- **Input data**:
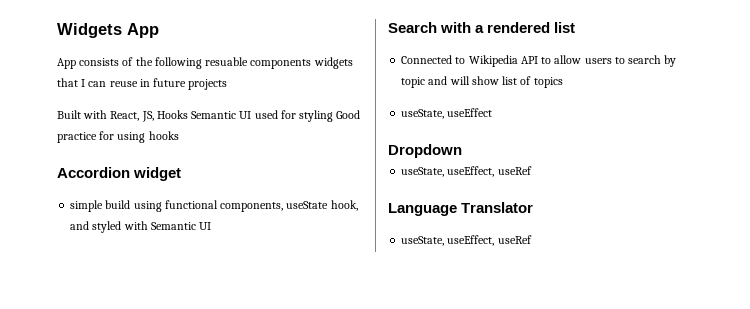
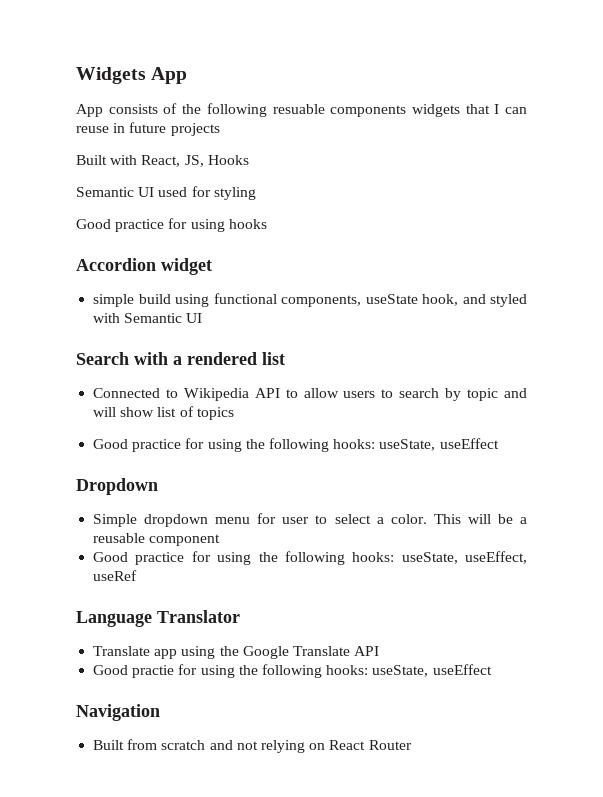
(188, 114) none -> (249, 160) //
(334, 116) none -> (256, 193) //
[401,108,493,119] [388,144,462,158] useState, useEffect // Dropdown // -> [93,438,499,452] [76,478,158,495] [93,513,527,527] [93,533,221,546] [93,551,395,565] Good practice for using the following hooks: useState, useEffect // Dropdown // Simple dropdown menu for user to select a color. This will be a reusable component // Good practice for using the following hooks:
[401,235,532,246] useState, useEffect, useRef -> [93,646,380,659] [93,664,492,678] [76,704,160,721] [93,739,412,753] Translate app using the Google Translate API // Good practie for using the following hooks: useState, useEffect // Navigation // Built from scratch and not relying on React Router

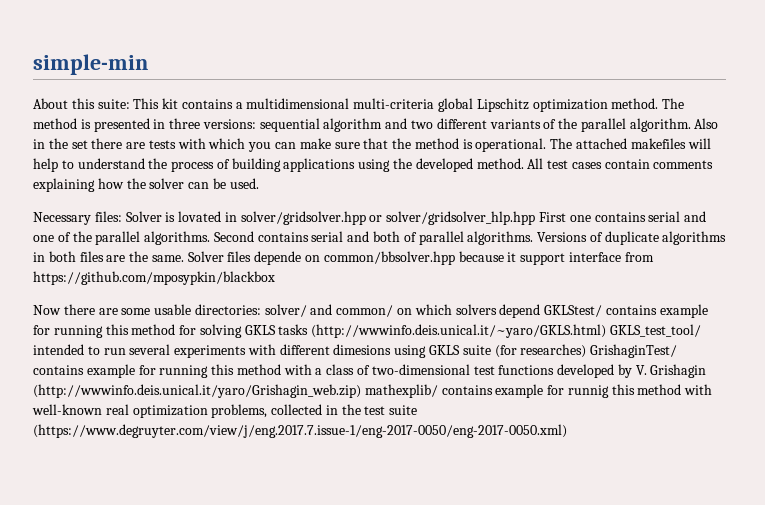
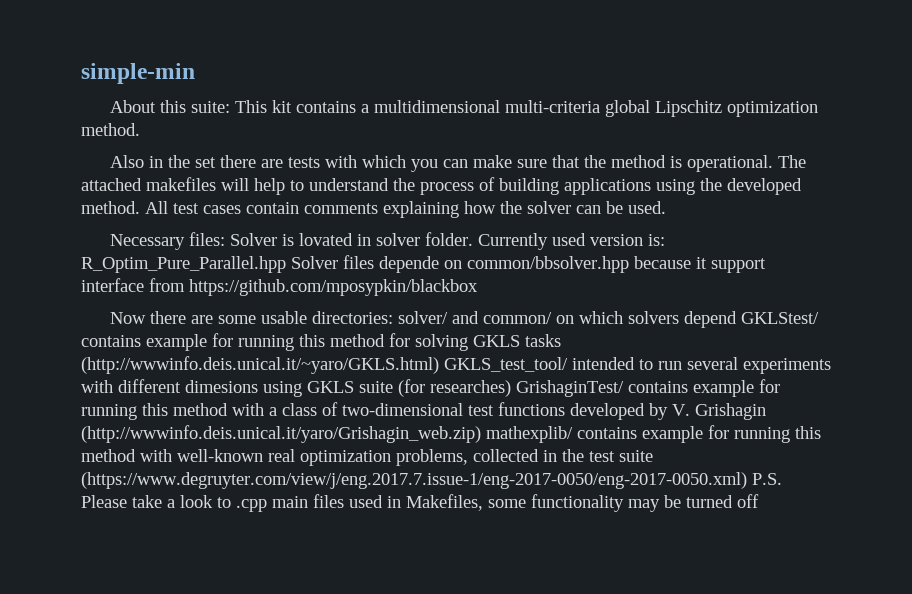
[662,98,685,109] [33,118,691,132] The method is presented in three versions: sequential algorithm and two different variants of the parallel algorithm. -> (140, 129) //
[240,211,707,225] [33,231,727,245] [33,251,184,262] solver/gridsolver.hpp or solver/gridsolver_hlp.hpp First one contains serial and one of the parallel algorithms. Second contains serial and both of parallel algorithms. Versions of duplicate algorithms in both files are the same. -> [376,232,666,250] [81,256,286,273] solver folder. Currently used version is: R_Optim_Pure_Parallel.hpp
[567,385,609,398] runnig -> [734,427,790,443] running
(567, 431) none -> [752,473,782,485] [81,494,759,512] P.S. Please take a look to .cpp main files used in Makefiles, some functionality may be turned off

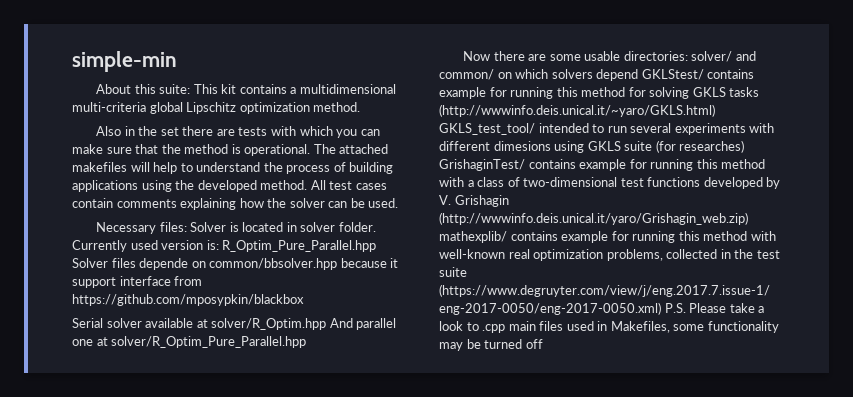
[299,233,354,246] lovated -> [242,222,284,232] located
(478, 287) none -> [72,318,397,330] [72,336,307,348] // Serial solver available at solver/R_Optim.hpp And parallel one at solver/R_Optim_Pure_Parallel.hpp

- **Exercise brief**:
None of the lines before the one containing "[299,233,354,246] lovated ->" belong in the answer; reproduce that line and all later lines of the records exactly.

- **Your response**:
[299,233,354,246] lovated -> [242,222,284,232] located
(478, 287) none -> [72,318,397,330] [72,336,307,348] // Serial solver available at solver/R_Optim.hpp And parallel one at solver/R_Optim_Pure_Parallel.hpp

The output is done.